* Task prompt
A word-for-word transcription of the whole listing is required.

* Data for this task
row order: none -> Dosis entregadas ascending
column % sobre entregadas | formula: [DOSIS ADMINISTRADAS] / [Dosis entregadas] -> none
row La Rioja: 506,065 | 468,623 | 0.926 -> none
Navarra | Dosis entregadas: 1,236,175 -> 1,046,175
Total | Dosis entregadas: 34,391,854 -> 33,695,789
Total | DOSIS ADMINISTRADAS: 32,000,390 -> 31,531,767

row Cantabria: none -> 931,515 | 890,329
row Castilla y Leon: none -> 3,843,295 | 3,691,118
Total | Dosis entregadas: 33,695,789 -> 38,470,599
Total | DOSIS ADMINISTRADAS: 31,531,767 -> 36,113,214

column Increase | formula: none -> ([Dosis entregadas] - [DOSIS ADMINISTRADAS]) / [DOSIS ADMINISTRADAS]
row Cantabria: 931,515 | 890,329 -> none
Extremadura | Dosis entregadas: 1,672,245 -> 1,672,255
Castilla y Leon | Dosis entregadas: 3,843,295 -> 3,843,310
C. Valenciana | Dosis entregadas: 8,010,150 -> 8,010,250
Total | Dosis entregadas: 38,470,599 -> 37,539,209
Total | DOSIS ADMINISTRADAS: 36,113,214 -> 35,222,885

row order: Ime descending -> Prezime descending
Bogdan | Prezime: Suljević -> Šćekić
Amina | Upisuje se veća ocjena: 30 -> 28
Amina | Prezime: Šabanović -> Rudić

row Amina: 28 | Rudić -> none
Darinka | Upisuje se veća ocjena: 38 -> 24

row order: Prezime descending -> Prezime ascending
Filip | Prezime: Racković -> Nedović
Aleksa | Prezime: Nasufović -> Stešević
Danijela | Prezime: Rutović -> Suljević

* Task output
row order: none -> Dosis entregadas ascending
column % sobre entregadas | formula: [DOSIS ADMINISTRADAS] / [Dosis entregadas] -> none
row La Rioja: 506,065 | 468,623 | 0.926 -> none
Navarra | Dosis entregadas: 1,236,175 -> 1,046,175
Total | Dosis entregadas: 34,391,854 -> 33,695,789
Total | DOSIS ADMINISTRADAS: 32,000,390 -> 31,531,767

row Cantabria: none -> 931,515 | 890,329
row Castilla y Leon: none -> 3,843,295 | 3,691,118
Total | Dosis entregadas: 33,695,789 -> 38,470,599
Total | DOSIS ADMINISTRADAS: 31,531,767 -> 36,113,214

column Increase | formula: none -> ([Dosis entregadas] - [DOSIS ADMINISTRADAS]) / [DOSIS ADMINISTRADAS]
row Cantabria: 931,515 | 890,329 -> none
Extremadura | Dosis entregadas: 1,672,245 -> 1,672,255
Castilla y Leon | Dosis entregadas: 3,843,295 -> 3,843,310
C. Valenciana | Dosis entregadas: 8,010,150 -> 8,010,250
Total | Dosis entregadas: 38,470,599 -> 37,539,209
Total | DOSIS ADMINISTRADAS: 36,113,214 -> 35,222,885

row order: Ime descending -> Prezime descending
Bogdan | Prezime: Suljević -> Šćekić
Amina | Upisuje se veća ocjena: 30 -> 28
Amina | Prezime: Šabanović -> Rudić

row Amina: 28 | Rudić -> none
Darinka | Upisuje se veća ocjena: 38 -> 24

row order: Prezime descending -> Prezime ascending
Filip | Prezime: Racković -> Nedović
Aleksa | Prezime: Nasufović -> Stešević
Danijela | Prezime: Rutović -> Suljević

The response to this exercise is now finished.